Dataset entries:
----

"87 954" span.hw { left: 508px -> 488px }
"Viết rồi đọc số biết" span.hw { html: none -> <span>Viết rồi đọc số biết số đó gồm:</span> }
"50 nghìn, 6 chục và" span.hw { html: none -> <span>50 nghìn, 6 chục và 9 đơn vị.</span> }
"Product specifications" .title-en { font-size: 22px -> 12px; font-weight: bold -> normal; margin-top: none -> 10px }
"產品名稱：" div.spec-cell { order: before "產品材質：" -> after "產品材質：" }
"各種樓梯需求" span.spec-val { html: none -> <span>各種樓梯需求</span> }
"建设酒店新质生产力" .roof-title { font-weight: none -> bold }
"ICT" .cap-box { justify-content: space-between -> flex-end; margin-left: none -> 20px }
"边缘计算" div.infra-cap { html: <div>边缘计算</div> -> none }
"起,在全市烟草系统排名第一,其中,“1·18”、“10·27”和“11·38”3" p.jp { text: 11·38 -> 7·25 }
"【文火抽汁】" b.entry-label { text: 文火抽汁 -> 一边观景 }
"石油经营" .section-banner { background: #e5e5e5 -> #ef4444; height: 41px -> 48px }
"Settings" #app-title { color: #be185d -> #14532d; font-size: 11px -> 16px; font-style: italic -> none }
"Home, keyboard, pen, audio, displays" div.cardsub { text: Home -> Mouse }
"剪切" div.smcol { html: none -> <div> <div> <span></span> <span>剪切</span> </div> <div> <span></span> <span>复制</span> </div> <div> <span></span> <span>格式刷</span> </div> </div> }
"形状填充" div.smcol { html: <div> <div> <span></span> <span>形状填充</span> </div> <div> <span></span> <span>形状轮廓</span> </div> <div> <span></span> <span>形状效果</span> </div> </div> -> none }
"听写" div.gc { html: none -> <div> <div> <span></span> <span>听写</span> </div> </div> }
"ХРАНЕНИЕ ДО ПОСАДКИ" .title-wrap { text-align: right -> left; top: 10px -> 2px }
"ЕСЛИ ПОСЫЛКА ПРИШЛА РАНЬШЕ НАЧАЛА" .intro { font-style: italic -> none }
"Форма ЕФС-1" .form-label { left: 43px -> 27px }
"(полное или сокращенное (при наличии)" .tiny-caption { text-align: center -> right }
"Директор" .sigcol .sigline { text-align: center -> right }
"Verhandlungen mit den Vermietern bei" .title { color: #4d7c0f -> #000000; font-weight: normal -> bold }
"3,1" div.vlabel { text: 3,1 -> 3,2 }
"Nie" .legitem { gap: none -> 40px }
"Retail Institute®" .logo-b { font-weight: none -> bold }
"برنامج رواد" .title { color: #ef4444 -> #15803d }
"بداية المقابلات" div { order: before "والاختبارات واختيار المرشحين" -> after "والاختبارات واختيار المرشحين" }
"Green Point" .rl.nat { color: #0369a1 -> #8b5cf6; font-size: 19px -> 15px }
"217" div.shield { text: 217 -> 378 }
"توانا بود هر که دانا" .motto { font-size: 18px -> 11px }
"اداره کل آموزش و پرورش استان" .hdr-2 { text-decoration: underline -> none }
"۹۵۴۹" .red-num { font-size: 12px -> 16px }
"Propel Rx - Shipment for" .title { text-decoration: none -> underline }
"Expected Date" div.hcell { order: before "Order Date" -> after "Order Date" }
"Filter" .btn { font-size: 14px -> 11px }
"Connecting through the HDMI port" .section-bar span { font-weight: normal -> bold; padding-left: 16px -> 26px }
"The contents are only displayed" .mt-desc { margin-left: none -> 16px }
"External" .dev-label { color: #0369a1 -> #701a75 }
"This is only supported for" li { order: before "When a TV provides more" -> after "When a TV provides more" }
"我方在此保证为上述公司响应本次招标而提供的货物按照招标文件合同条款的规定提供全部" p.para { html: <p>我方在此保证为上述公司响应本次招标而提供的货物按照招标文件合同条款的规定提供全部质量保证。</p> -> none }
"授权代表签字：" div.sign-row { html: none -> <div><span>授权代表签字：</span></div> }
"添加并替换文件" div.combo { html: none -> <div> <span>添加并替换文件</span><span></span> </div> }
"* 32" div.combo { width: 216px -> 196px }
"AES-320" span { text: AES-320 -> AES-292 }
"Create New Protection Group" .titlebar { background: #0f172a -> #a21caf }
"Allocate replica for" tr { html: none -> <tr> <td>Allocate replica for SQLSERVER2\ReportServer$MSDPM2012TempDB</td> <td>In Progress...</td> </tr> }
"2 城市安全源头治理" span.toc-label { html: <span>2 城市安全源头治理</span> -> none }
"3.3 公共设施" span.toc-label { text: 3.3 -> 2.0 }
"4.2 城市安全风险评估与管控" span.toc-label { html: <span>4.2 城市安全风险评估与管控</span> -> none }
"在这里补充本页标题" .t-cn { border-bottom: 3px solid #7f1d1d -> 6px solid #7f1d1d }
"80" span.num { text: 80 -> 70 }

----

For every line above with the word "section" in it, make a copy.

**SOLVED EXERCISE**
"石油经营" .section-banner { background: #e5e5e5 -> #ef4444; height: 41px -> 48px }
"Connecting through the HDMI port" .section-bar span { font-weight: normal -> bold; padding-left: 16px -> 26px }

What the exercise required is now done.